“Stop AIDS. Keep the Promise” is the campaign message of the 20th annual World AIDS Day. The theme this year is leadership, same as it was in 2007. But while last year people were encouraged to take the lead, this time the emphasis is on delivering on those promises.
“Building on the 2006 theme of accountability, leadership highlights the discrepancy between the commitments that have been made to halt the spread of AIDS, and actions taken to follow them through. Leadership empowers everyone -– individuals, organisations, governments –- to lead in the response to AIDS,” reads the World AIDS Day website.
Worldwide, 33 million people are living with HIV infection, most of them in developing countries. Close to 2.7 million people were infected just last year. In the United States, more than one million people are living with HIV.
“For 280,000 HIV-positive women in the United States, new treatments have revolutionized care, making it possible to live on for decades and to bear children without transmitting the disease,” writes Molly M. Ginty at Women’s eNews. “But at the same time, women’s health advocates are marking the 20th annual World AIDS Day with more than a hint of frustration.”
“Key scientific questions aren’t even being asked,” Dazon Dixon Diallo, president of SisterLove, an Atlanta-based HIV-AIDS advocacy organization for women, told Women’s eNews. “The disease’s impact on female fertility and reproduction is barely being addressed.”

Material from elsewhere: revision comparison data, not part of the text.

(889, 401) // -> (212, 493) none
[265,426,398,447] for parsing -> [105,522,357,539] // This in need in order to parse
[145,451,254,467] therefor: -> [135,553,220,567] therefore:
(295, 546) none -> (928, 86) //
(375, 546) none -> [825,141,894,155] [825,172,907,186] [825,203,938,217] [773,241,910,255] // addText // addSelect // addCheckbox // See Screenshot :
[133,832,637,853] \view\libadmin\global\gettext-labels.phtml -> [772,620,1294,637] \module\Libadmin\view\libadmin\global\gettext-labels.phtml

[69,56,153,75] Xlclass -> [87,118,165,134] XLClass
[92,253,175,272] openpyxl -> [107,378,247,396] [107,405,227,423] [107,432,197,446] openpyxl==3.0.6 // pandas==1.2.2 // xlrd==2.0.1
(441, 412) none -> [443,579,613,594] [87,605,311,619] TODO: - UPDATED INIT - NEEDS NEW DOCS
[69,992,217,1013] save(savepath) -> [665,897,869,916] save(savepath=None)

Ginty also notes some maddening statistics:
Hispanic women are five times more likely to contract HIV than white women, and African American women are 21 times more likely to do so, according to the Atlanta-based Centers for Disease Control and Prevention.

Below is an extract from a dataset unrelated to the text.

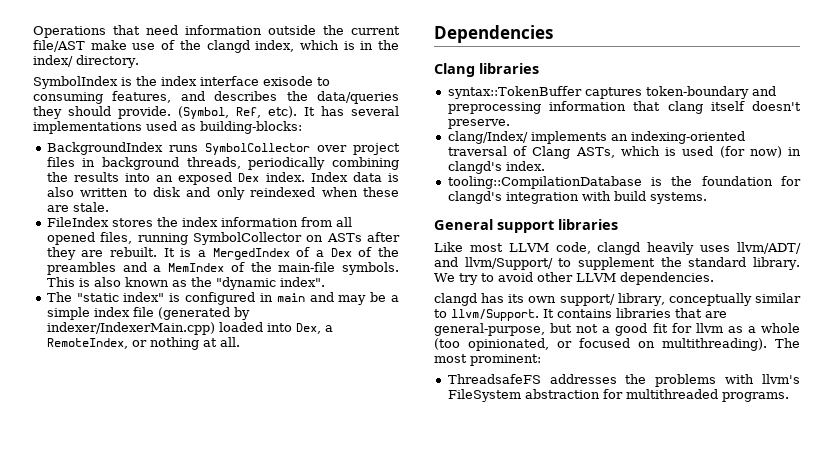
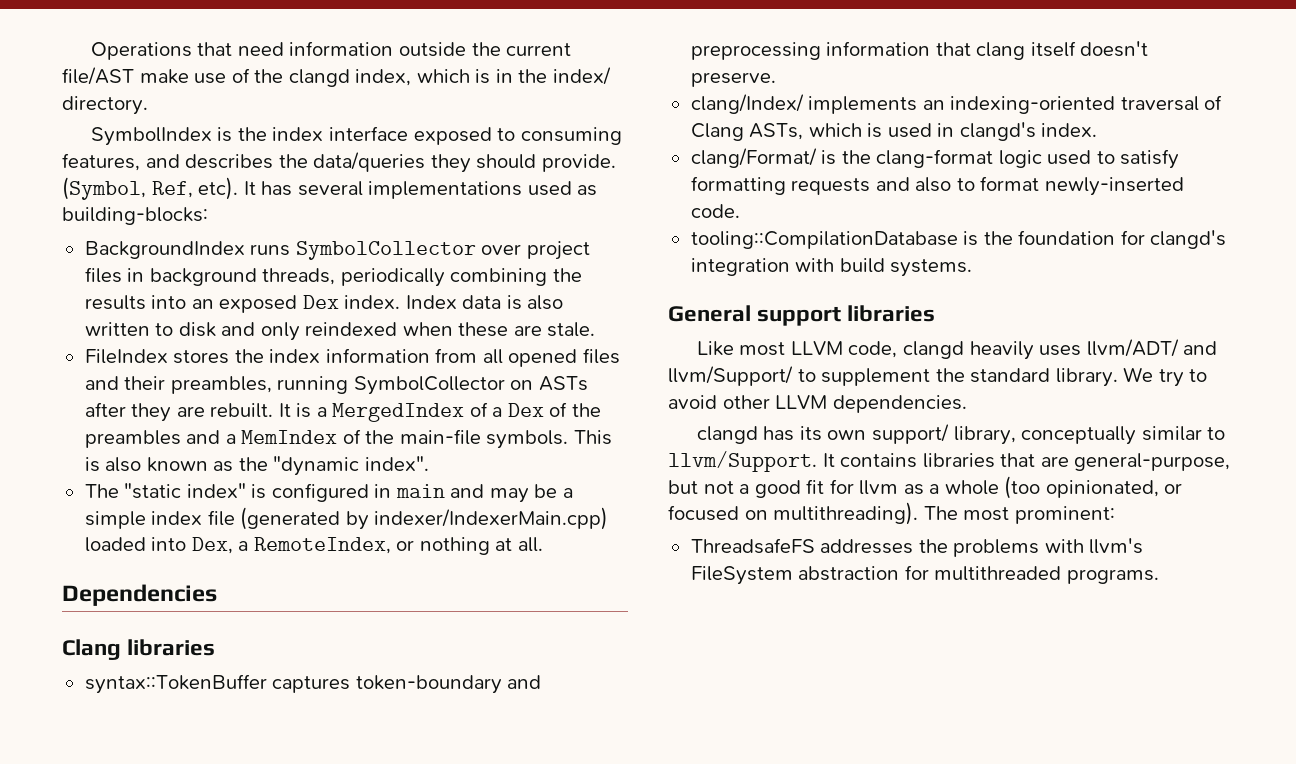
[263,76,313,86] exisode -> [413,127,492,145] exposed
[100,232,133,244] files, -> [582,348,620,364] [84,376,272,394] files and their preambles,
[719,146,782,158] (for now) -> (932, 130) none
(545, 166) none -> [690,148,1180,169] [690,176,1184,196] [690,204,740,218] // clang/Format/ is the clang-format logic used to satisfy formatting requests and also to format newly-inserted code.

Among black women, the disease has become so rampant that it is this group’s leading cause of death in the 25-to-34 age bracket.
Health advocates say the rapid-fire spread of HIV-AIDS among women is fueled by the health care system’s failure to address it.

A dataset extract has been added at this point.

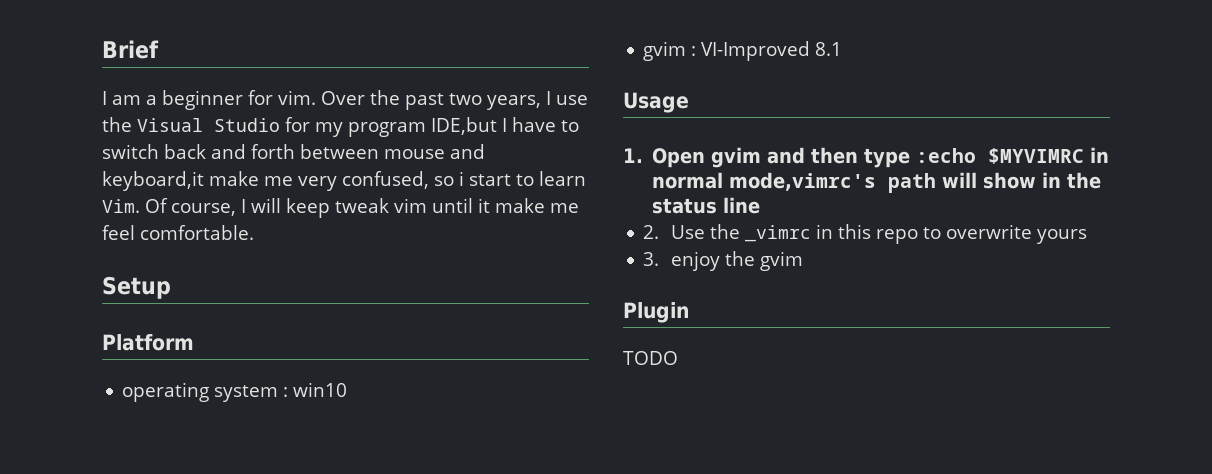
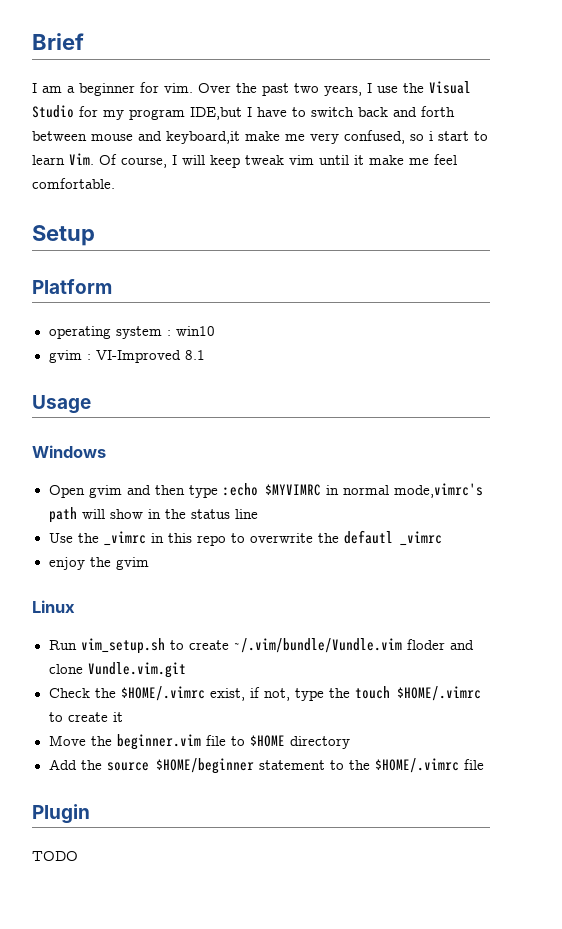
[623,148,643,163] 1. -> [32,445,106,458] Windows //
[643,225,660,239] 2. -> (258, 514) none
[1037,229,1088,244] [643,252,660,266] yours // 3. -> [317,530,442,546] the defautl _vimrc //
(804, 261) none -> [32,600,75,613] [48,638,474,654] [48,662,186,678] [48,686,481,701] [48,712,123,722] [48,734,350,750] [48,758,484,774] // Linux // Run vim_setup.sh to create ~/.vim/bundle/Vundle.vim floder and clone Vundle.vim.git // Check the $HOME/.vimrc exist, if not, type the touch $HOME/.vimrc to create it // Move the beginner.vim file to $HOME directory // Add the source $HOME/beginner statement to the $HOME/.vimrc file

Though women account for 27 percent of HIV infections, they account for just 17 percent of HIV-AIDS research subjects.
In the 1990s, studies showed diaphragms and the spermicide nonoxynol-9 did not protect women against HIV, as previously hoped. Researchers started developing microbicides, topical products that prevent HIV from infecting a woman’s cells and give her more control over prevention than condoms do because she doesn’t have to negotiate their use with a partner.
But under the Bush administration, the Bethesda-based National Institutes of Health devoted only 2 percent of its AIDS budget to microbicide research, and trials of two major microbicides failed.
From other sites:
– “Now is the time for the medical community and policymakers to embrace U.S. guidelines for all Americans aged 13-64 to be tested in routine medical care. Barriers to implementation of HIV testing guidelines, such as state laws that mandate counseling with testing or not paying for routine medical care, must be removed,” writes Dr. Anthony S. Fauci, director of the National Institute of Allergy and Infectious Diseases at the National Institutes of Health, in a commentary posted at CNN.
– “A viable vaccine is still very possible, and with it comes the potential to wipe out HIV/AIDS. But the science behind any new candidate vaccine must be much stronger than it has been in the past before testing begins in humans,” reports HealthDay News.
– Susan Dominus writes about the AIDS memorial in New York that didn’t exist before this week.
“I salute President Bush for his leadership in crafting a plan for AIDS relief in Africa and backing it up with funding dedicated to saving lives and preventing the spread of the disease,” Obama said. “And my administration will continue this critical work to address the crisis around the world.”